I have two 2d arrays, obs1
and obs2
. They represent two independent measurement series, and both have dim0 = 2, and slightly different dim1, say obs1.shape = (2, 250000)
, and obs2.shape = (2, 250050)
. obs1[0]
and obs2[0]
signify time, and obs1[1]
and obs2[1]
signify some spatial coordinate. Both arrays are (more or less) sorted by time. The times and coordinates should be identical between the two measurement series, but in reality they aren't. Also, not each measurement from obs1
has a corresponding value in obs2
and vice-versa. Another problem is that there might be a slight offset in the times.

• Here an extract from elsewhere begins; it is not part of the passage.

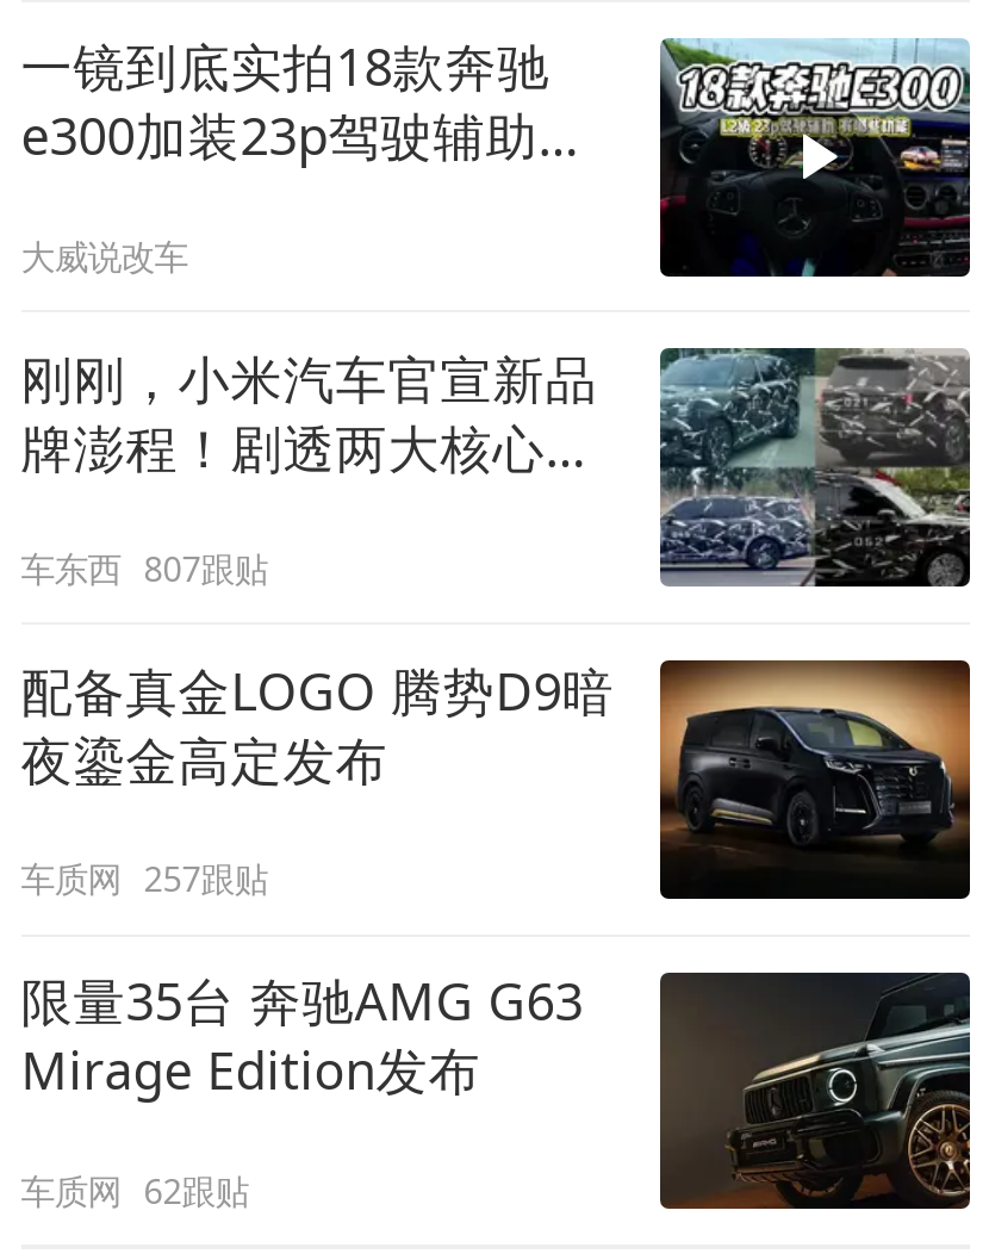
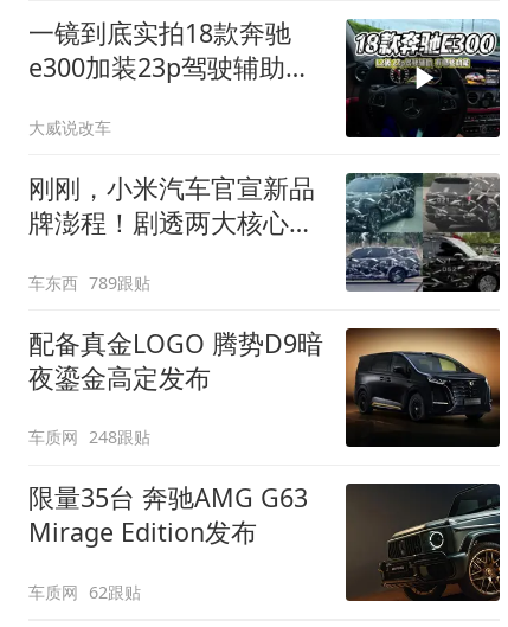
[21,545,268,590] 车东西 807跟贴 -> [28,271,151,293] 车东西 789跟贴
[21,856,268,902] 车质网 257跟贴 -> [28,426,151,448] 车质网 248跟贴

I'm looking for an efficient algorithm to associate the best matching value from obs2
to each measurement in obs1
. Currently, I do it like this:
define dt = some_maximum_time_difference
define dx = 3
j = 0
i = 0
matchresults = np.empty(obs1.shape[1])
for j in obs1.shape[1]:
while obs1[0, j] - obs2[0, j] < dt:
i += 1
matchresults[j] = i - dx + argmin(abs(obs1[1, i] - obs2[1, i-dx:i+dx+1]))
This yields good results. However, it is extremely slow, running in a loop.
I would be very thankful for ideas on how to improve this algorithm speed-wise, e.g. using KDtree or something similar.
first_obs2_index_with_time_difference_lessthan_delta_t resulting_i = i + argmin(abs(obs1[1, i] - obs2[1, i-delta_x:i+delta_x+1])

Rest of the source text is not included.